(Beginning of INFORMATION SHOWN)
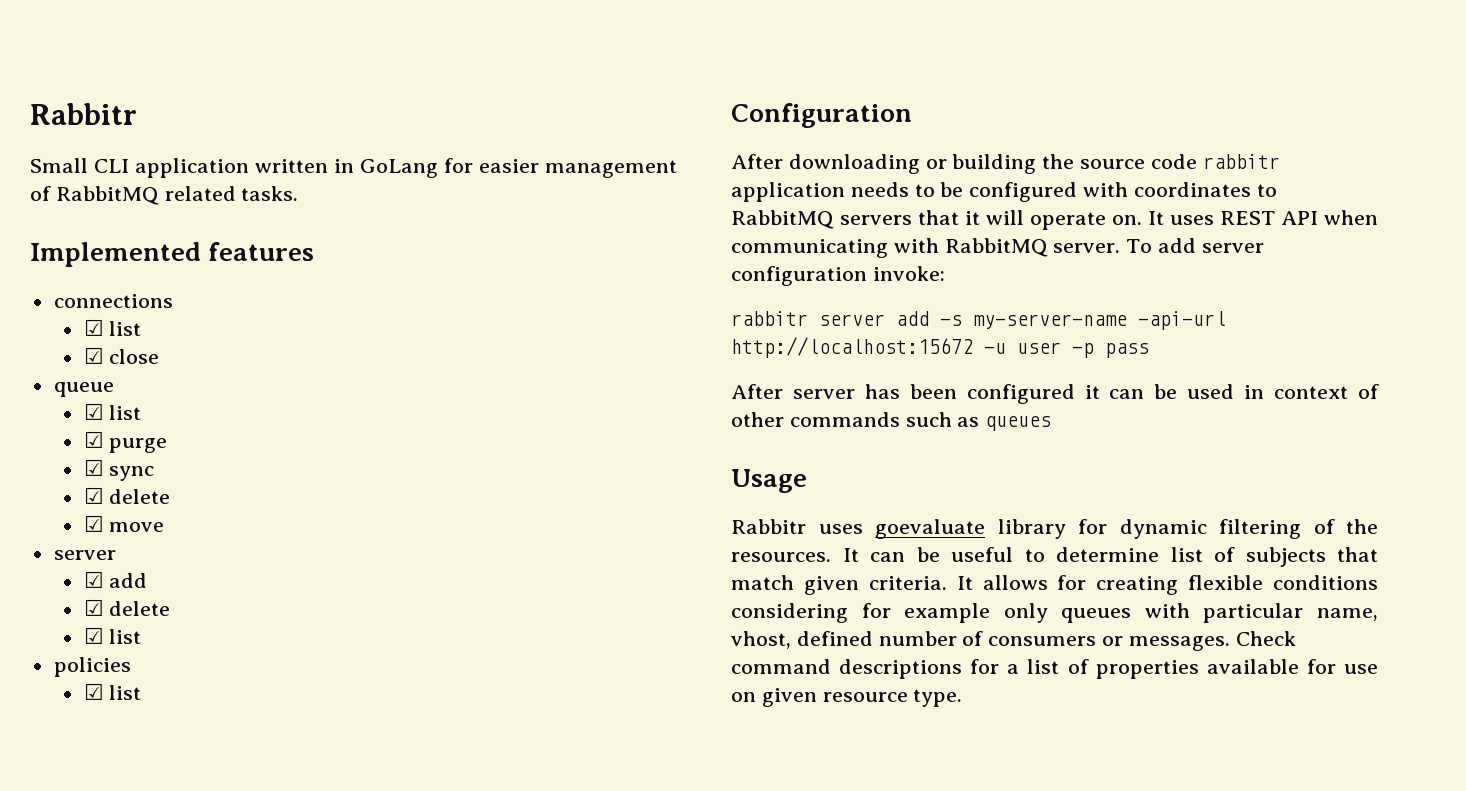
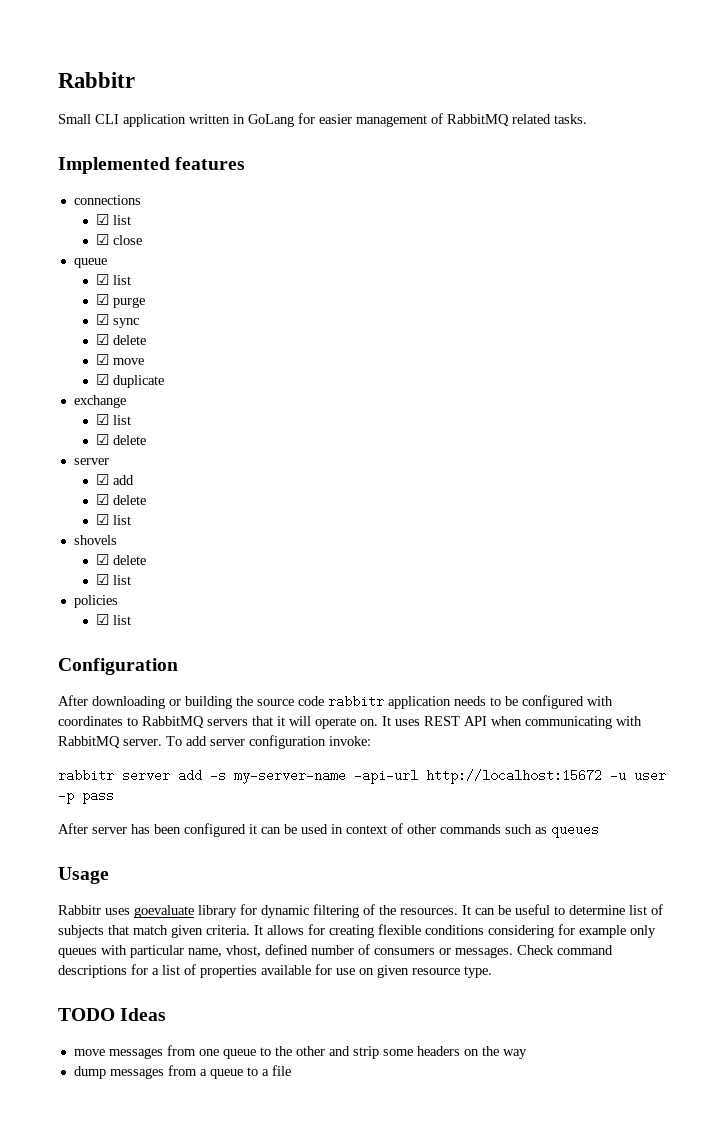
(165, 527) none -> [96,374,165,388] [73,395,126,408] [96,414,132,425] [96,434,147,445] // ☑ duplicate // exchange // ☑ list // ☑ delete
(142, 636) none -> [73,535,117,545] [96,554,147,565] [96,574,132,585] // shovels // ☑ delete // ☑ list
(963, 698) none -> [58,1008,167,1021] [73,1045,527,1059] [73,1065,291,1079] // TODO Ideas // move messages from one queue to the other and strip some headers on the way // dump messages from a queue to a file

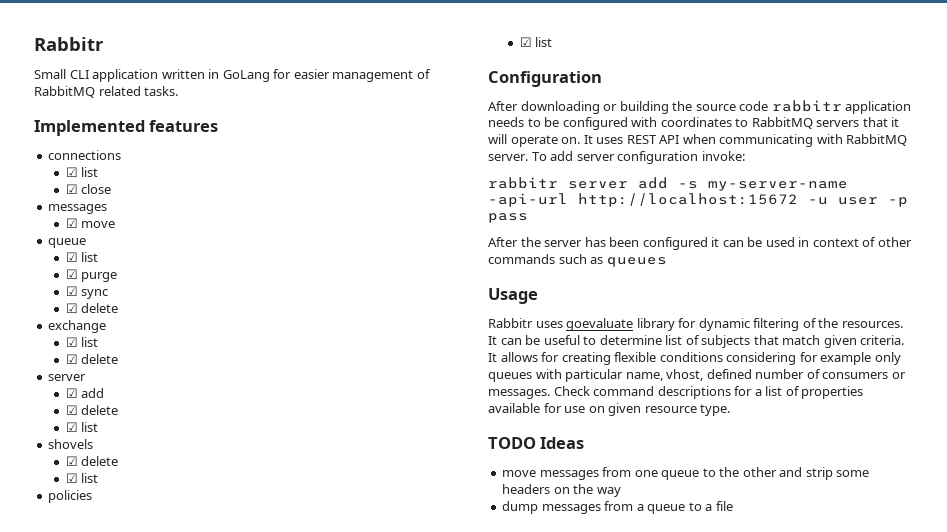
(143, 240) none -> [48,204,108,214] [65,218,116,228] // messages // ☑ move
[96,354,145,365] [96,374,165,388] // ☑ move // ☑ duplicate -> (119, 308) none
(88, 828) none -> [520,237,541,247] the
(End of INFORMATION SHOWN)
Retype all the material word for word while skipping any picture it contains.

## RESULT OF THE EXERCISE
(165, 527) none -> [96,374,165,388] [73,395,126,408] [96,414,132,425] [96,434,147,445] // ☑ duplicate // exchange // ☑ list // ☑ delete
(142, 636) none -> [73,535,117,545] [96,554,147,565] [96,574,132,585] // shovels // ☑ delete // ☑ list
(963, 698) none -> [58,1008,167,1021] [73,1045,527,1059] [73,1065,291,1079] // TODO Ideas // move messages from one queue to the other and strip some headers on the way // dump messages from a queue to a file

(143, 240) none -> [48,204,108,214] [65,218,116,228] // messages // ☑ move
[96,354,145,365] [96,374,165,388] // ☑ move // ☑ duplicate -> (119, 308) none
(88, 828) none -> [520,237,541,247] the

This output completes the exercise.